Victorian Division Executive director John Friedrich resigned, and went into hiding. A warrant was issued for his arrest on suspicion of fraud. A nationwide manhunt received near saturation media coverage. Friedrich was arrested in Perth on 6 April 1989, and extradited to Victoria. He was initially charged with one count of obtaining financial advantage by deception. On 1 November 1989, he was charged on a further 91 counts of obtaining property by deception.

Friedrich attempted to suppress publication of details about the collapse, but Supreme Court of Victoria ruled it was in the public interest.

==Aftermath==
The Victorian Commission for Corporate Affairs conducted an investigation into NSCA's finances, and addressed the wider issue of exemptions for non-profit companies. It recommended that exemptions on reporting be dropped, although the exemption from using the word Limited in the title was retained. This was backed up by a major restructure of Australian corporate law, which came into effect on 1 January 1991.
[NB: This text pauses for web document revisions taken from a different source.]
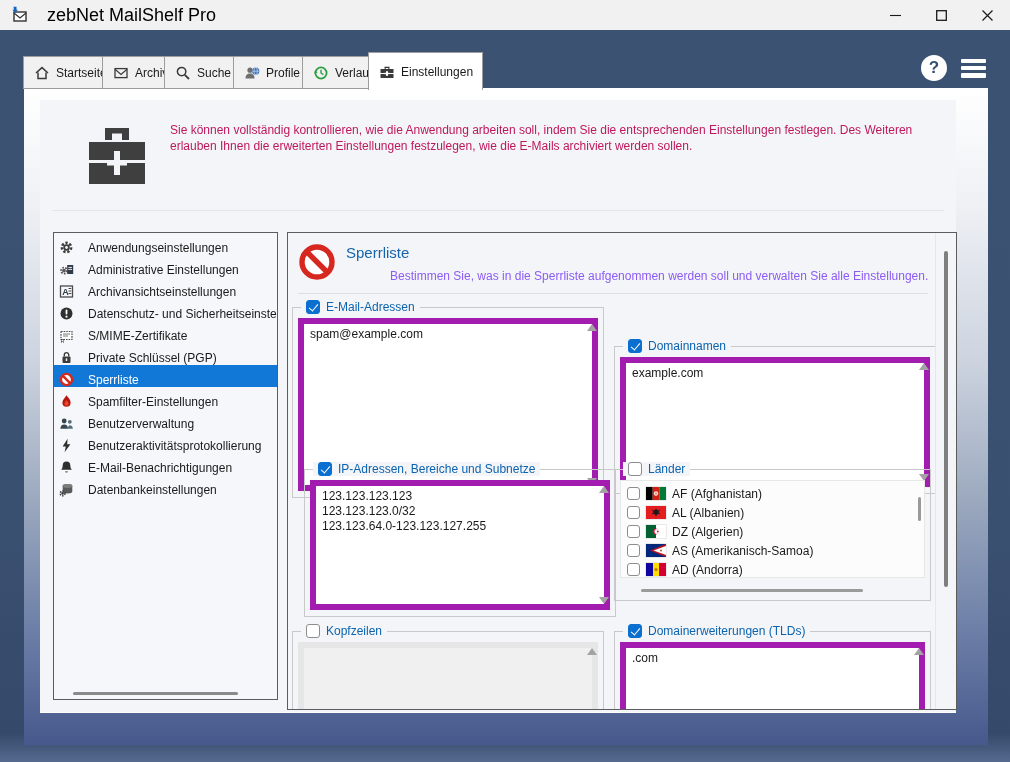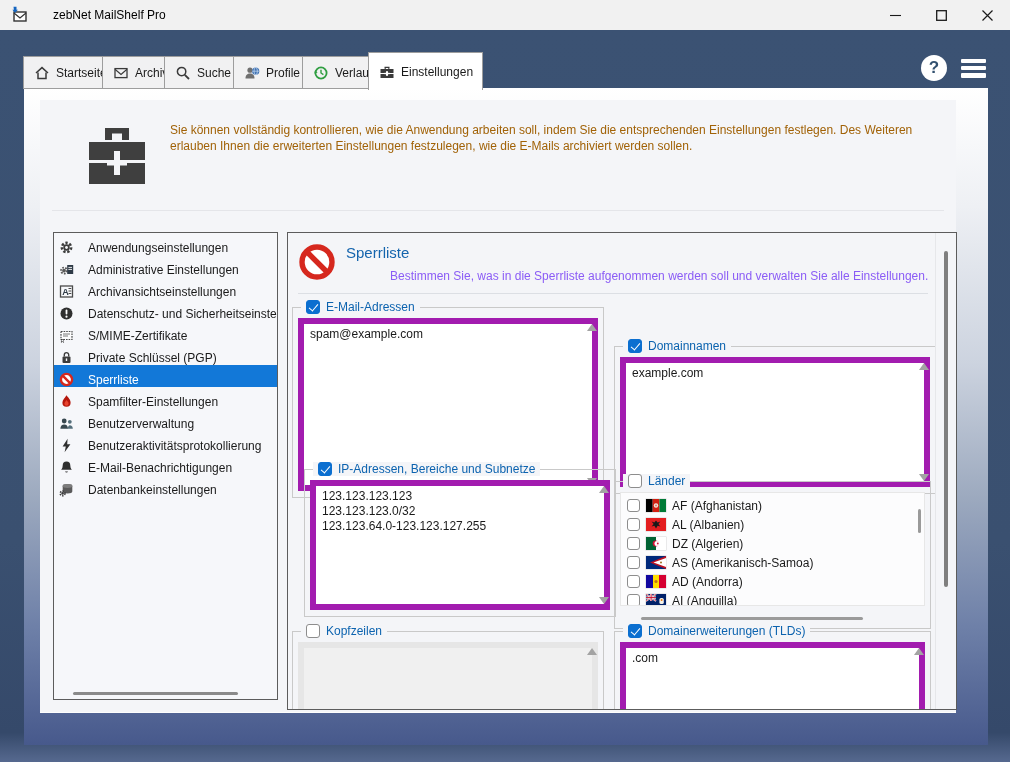--- a/index.html
+++ b/index.html
@@ -2,21 +2,21 @@
 <html><head>
 <meta charset="utf-8">
 <style>
   * { margin:0; padding:0; box-sizing:border-box; }
   html,body { width:1010px; height:762px; overflow:hidden; }
   body { font-family:"Liberation Sans", sans-serif; font-size:12px; color:#1a1a1a; background:#3a5171; position:relative; }
 
   
   .titlebar { position:absolute; left:0; top:0; width:1010px; height:30px; background:#f1f1f1; display:flex; align-items:center; }
   .titlebar .appicon { margin-left:11px; width:18px; height:18px; }
-  .titlebar .title { margin-left:24px; font-size:12px; color:#000; }
+  .titlebar .title { margin-left:18px; font-size:18px; color:#000; }
   .wbtns { position:absolute; right:0; top:0; height:30px; display:flex; }
   .wbtn { width:46px; height:30px; display:flex; align-items:center; justify-content:center; }
 
   
   .app-body { position:absolute; left:0; top:30px; width:1010px; height:732px;
     background:linear-gradient(180deg,#3b5273 0%,#3a5070 70%,#35496a 96%,#56698f 100%); }
 
   
   .tabbar { position:absolute; left:23px; top:25px; height:34px; display:flex; align-items:flex-end; z-index:5; }
   .tab { height:33px; background:#f1f1f2; border:1px solid #9d9d9d; margin-left:-1px; display:flex; align-items:center; gap:6px; padding:0 10px; cursor:default; white-space:nowrap; }
@@ -30,21 +30,21 @@
   .hamburger span { display:block; height:4.2px; background:#fff; border-radius:1px; }
 
   
   .tabpage { position:absolute; left:24px; top:58px; width:964px; height:657px;
     background:linear-gradient(180deg,#ffffff 0%,#eef0f4 18%,#ccd3df 42%,#9daabf 62%,#6e80a8 82%,#47598c 100%); }
   .content { position:absolute; left:16px; top:12px; width:916px; height:613px; background:#f4f5f8; border-bottom:1px solid #fdfdfd; }
 
   
   .intro-divider { position:absolute; left:12px; right:12px; top:110px; height:1px; background:#e4e5e9; }
   .intro-icon { position:absolute; left:45px; top:16px; }
-  .intro-text { position:absolute; left:130px; top:22px; width:778px; font-size:12px; line-height:16px; color:#a16207; }
+  .intro-text { position:absolute; left:130px; top:22px; width:778px; font-size:12px; line-height:16px; color:#be185d; }
   .intro-text p + p { margin-top:15px; }
 
   
   .sidebar { position:absolute; left:13px; top:132px; width:225px; height:468px; background:#f6f7fa; border:1px solid #5c5c5c; overflow:hidden; }
   .srow { height:22px; display:flex; align-items:flex-end; gap:14px; padding-left:5px; white-space:nowrap; cursor:default; }
   .srow .sicon { width:15px; height:15px; flex:0 0 auto; }
   .srow.selected { background:#1278d8; color:#fff; }
   .sidebar-hscroll { position:absolute; left:19px; bottom:4px; width:165px; height:3px; background:#8a8a8a; border-radius:2px; }
 
   
@@ -55,21 +55,21 @@
   .ph-divider { position:absolute; left:10px; right:28px; top:60px; height:1px; background:#dcdfe4; }
   .panel-vscroll-track { position:absolute; left:647px; top:0; bottom:0; width:1px; background:#e6e7ea; }
   .panel-vscroll { position:absolute; left:656px; top:18px; width:4px; height:336px; background:#7f7f7f; border-radius:2px; }
 
   
   .group { position:absolute; border:1px solid #c9c9c9; }
   .group-legend { position:absolute; top:-8px; left:8px; background:#f4f5f8; padding:0 5px; display:flex; align-items:center; gap:6px; color:#0c63af; font-size:12px; white-space:nowrap; }
   .g-email    { left:4px;   top:74px;  width:312px; height:191px; }
   .g-domains  { left:326px; top:74px;  width:322px; height:148px;margin-top:39px; }
   .g-ip       { left:16px;   top:236px; width:312px; height:148px; }
-  .g-countries{ left:326px; top:248px; width:317px; height:148px;text-decoration:underline; }
+  .g-countries{ left:326px; top:236px; width:317px; height:132px;text-decoration:underline; }
   .g-headers  { left:4px;   top:398px; width:312px; height:148px; }
   .g-tlds     { left:326px; top:398px; width:317px; height:148px; }
 
   .ta { position:absolute; left:5px; right:5px; top:10px; bottom:6px; background:#fff; border:6px solid #a21caf; padding:3px 22px 3px 6px; white-space:pre-wrap; font-size:12px; line-height:15px; overflow:hidden; }
   .ta.disabled { background:#f0f0f0; border-color:#e6e6e6; }
   .arrow-up, .arrow-down { position:absolute; right:6px; width:0; height:0; border-left:5px solid transparent; border-right:5px solid transparent; }
   .arrow-up { top:6px; border-bottom:7px solid #a3a3a3; }
   .arrow-down { bottom:6px; border-top:7px solid #a3a3a3; }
On 27 July 1991, John Friedrich was found dead on his farm near Sale, Victoria, with a single gunshot to the head. His death was ruled to be suicide. It was discovered that he was not an Australian citizen. This caused considerable embarrassment to the Department of Defence, which had given Friedrich a security clearance and almost unlimited access to RAAF bases. A subsequent investigation by the Department of Immigration found that Friedrich's real name was Johann Friedrich Hohenberger, a citizen of West Germany, who was wanted in that country on fraud charges.

==Today==
The NSCA is now a membership-based organisation promoting safety awareness, and providing occupational safety and health training, consulting and auditing. The NSCA has offices throughout Australia in the major capital cities, as well as in regional locations such as Gladstone and Newcastle. Its patron in 2011 was Quentin Bryce, who was the Governor-General of Australia from 2008 to 2014.